Passo pelos pescadores ali na metade do calçadão, à beira-mar. São iguais aos da Pedra do Leme, no Rio. Chegam de madrugada, passam o dia inteiro e não pegam porra nenhuma. Quando pegam são umas cocoroquinhas magrelas que não dão nem pra uma fritada com mais de um convidado. Ficam agrupados em cima da mureta de concreto, num papo careca, com aquelas varonas inoperantes dando isca pros peixes o tempo todo. Acho que gostam mesmo é de ficar na muvuca, batendo um papo grupal. Na volta, vi que o magrelo de bermuda tinha pegado um bom, assim de dois palmos. Enfiou a cabeça dele num saquinho plástico, desses de supermercado, botou no bolso de trás e foi andando pela orla, vendo se pegava outro, o que eu duvidava muito. Gozado à beça ele, com o rabo do peixe saindo do meio da bunda.

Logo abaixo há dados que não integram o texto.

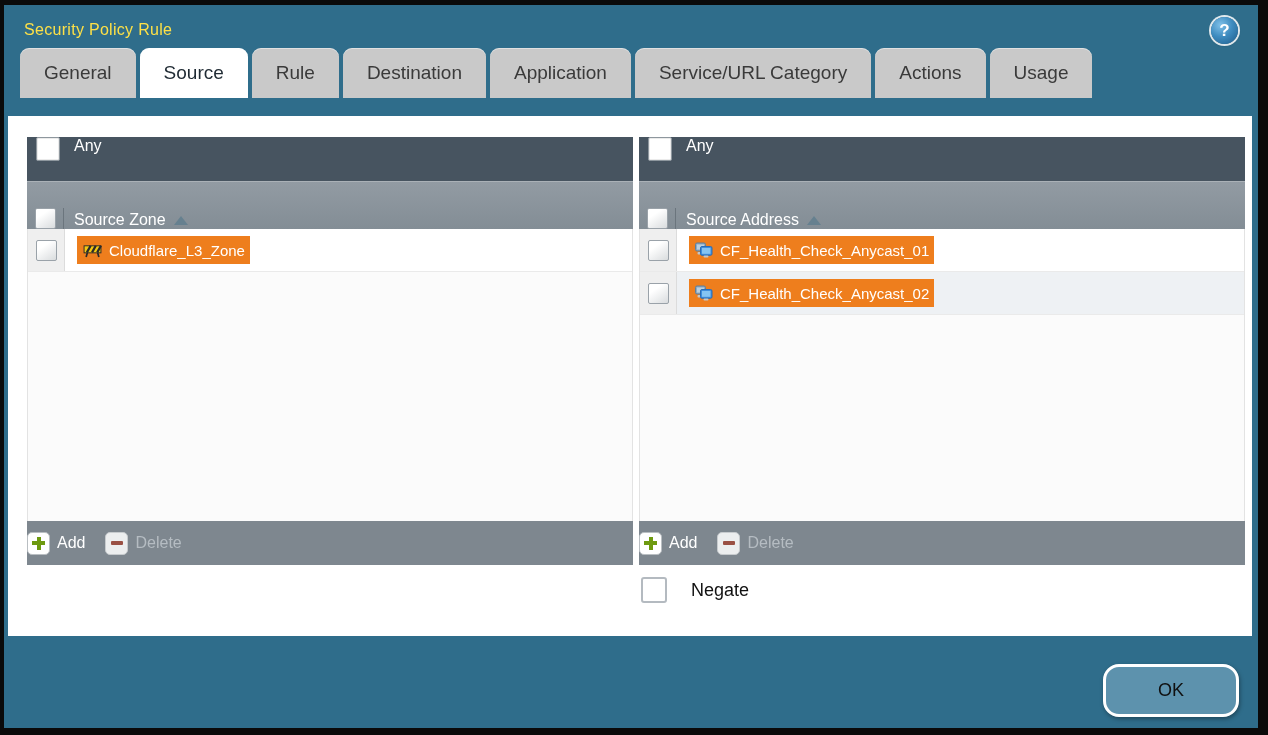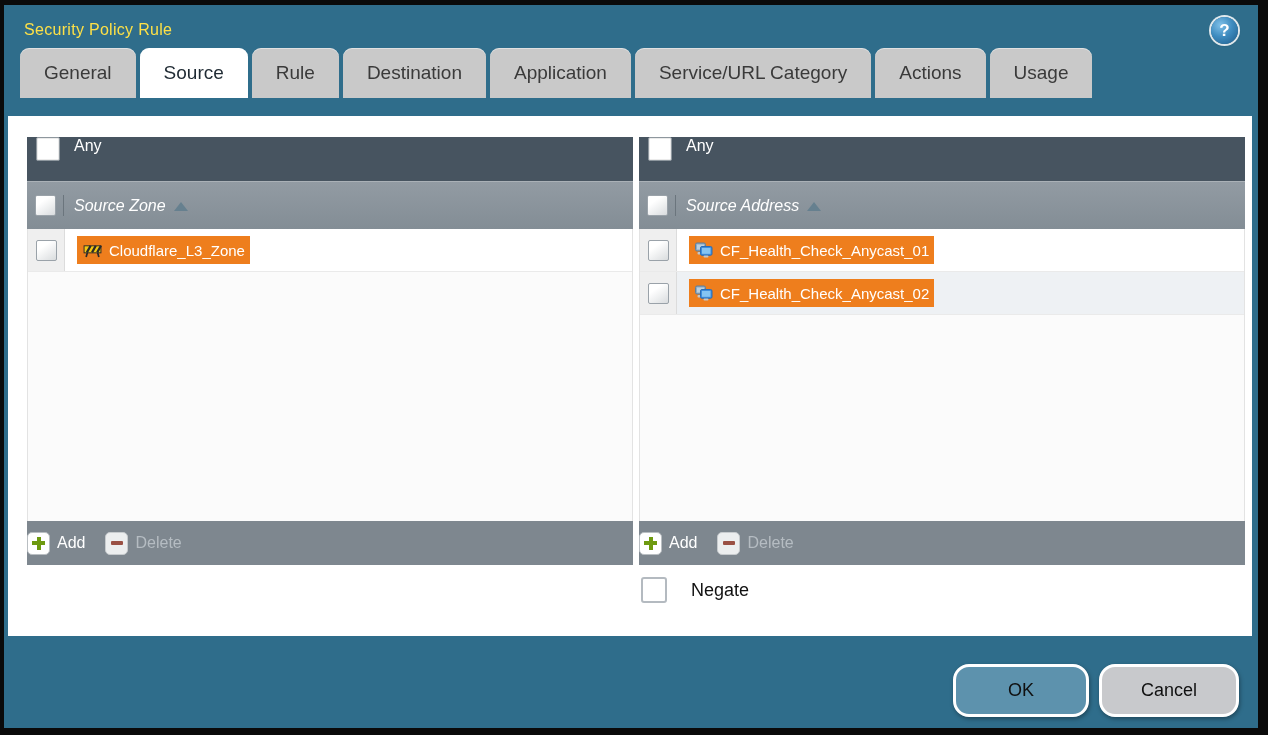--- a/index.html
+++ b/index.html
@@ -57,9 +57,8 @@
     box-shadow:inset 0 0 0 1px rgba(0,0,0,.08);cursor:pointer;
   }
   .col-header{
-    flex:0 0 47px;background:linear-gradient(#929ba3,#838d95);display:flex;align-items:center;
+    flex:0 0 47px;background:linear-gradient(#929ba3,#838d95);display:flex;align-items:flex-end;
     border-top:1px solid #aab1b7;
-    font-style:italic;
   }
   .col-header .cb-cell{border-right:1px solid #6b757d;}
   .cb-cell{

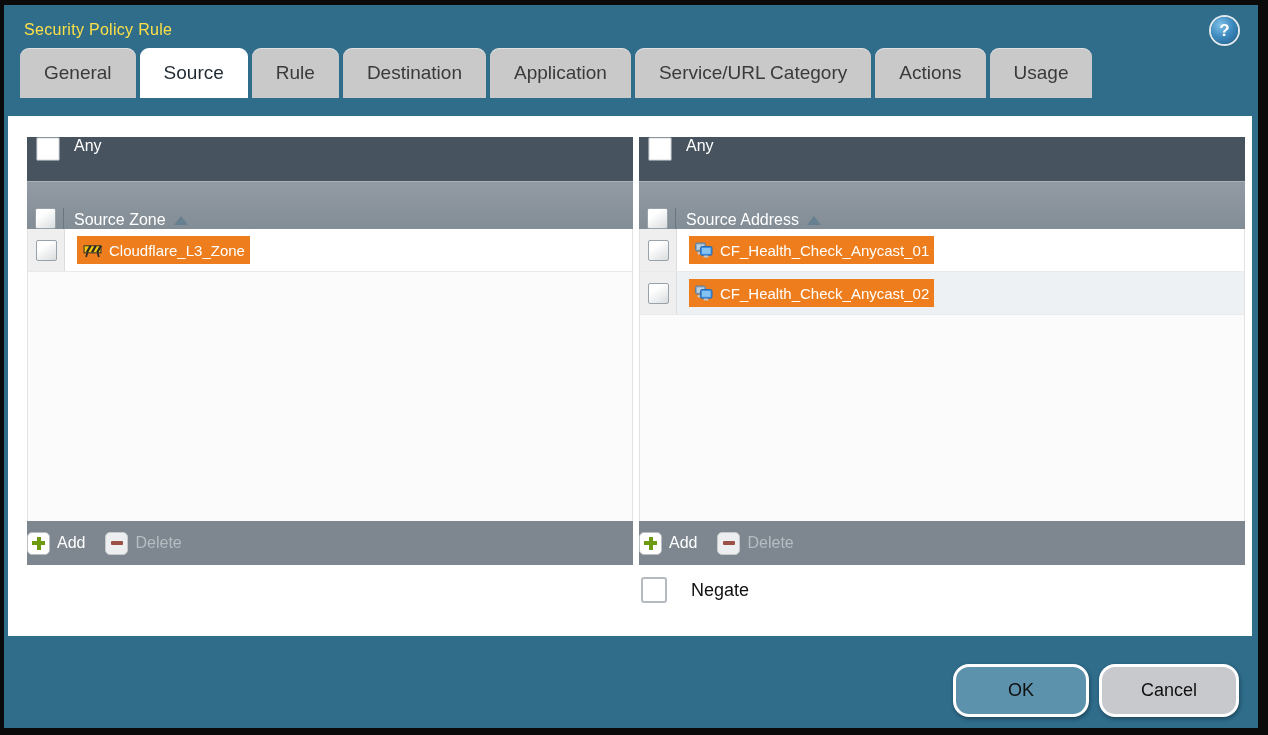--- a/index.html
+++ b/index.html
@@ -270,7 +270,6 @@
 
   <div class="dialog-footer">
     <div class="btn ok">OK</div>
-    <div class="btn cancel">Cancel</div>
   </div>
 
 </div>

Outro dia, conheci Calixto Rodriguez, pescador. Conversamos bastante. Emprestou-me a vara. Passava um cardume de marrara, uns lambaris grandotes. Peguei cinco em três minutos. Falamos sobre religião. Quando mencionei que o principal não era a liturgia, mas sim o aspecto sociocultural envolvido; que as pessoas usavam a religião era para se enturmar, achou a ideia interessante. Gosta muito do regime cubano, principalmente pelo que propicia de segurança física e financeira. Aposentado, trabalhou em auditoria, sob a direção de Che. Disse que se ele tivesse continuado em Cuba, o país seria hoje uma potência mundial, sob todos os aspectos. Mas não quis ficar: era meio porra louca, me confidenciou. Calixto é contador. E disse que tem muito contador em Cuba (não sei por que, pensei – contar o quê, se aqui circula pouca grana?). Mostrou-me o prédio onde mora: perto da Plaza de la Revolución. Meio ferradinho: bastante parecido com o edifício Rajá, aquele que tinha ali na Praia de Botafogo, alguém aí se lembra? Nos despedimos. E o velhinho ficou lá, puxando seus lambarizinhos, feliz com a vida que levava.
Amigo, por falar em cachorrada em Havana, a cidade de Santigo do Chile tem cães de rua, perros, aos montes. Bem, pelo menos uma coisa em comum as duas cidades tinham que ter. E pensar que antes de Pinochet dar o golpe em 1973, Allende recebeu Fidel aos pés da Cordilheira dos Andes.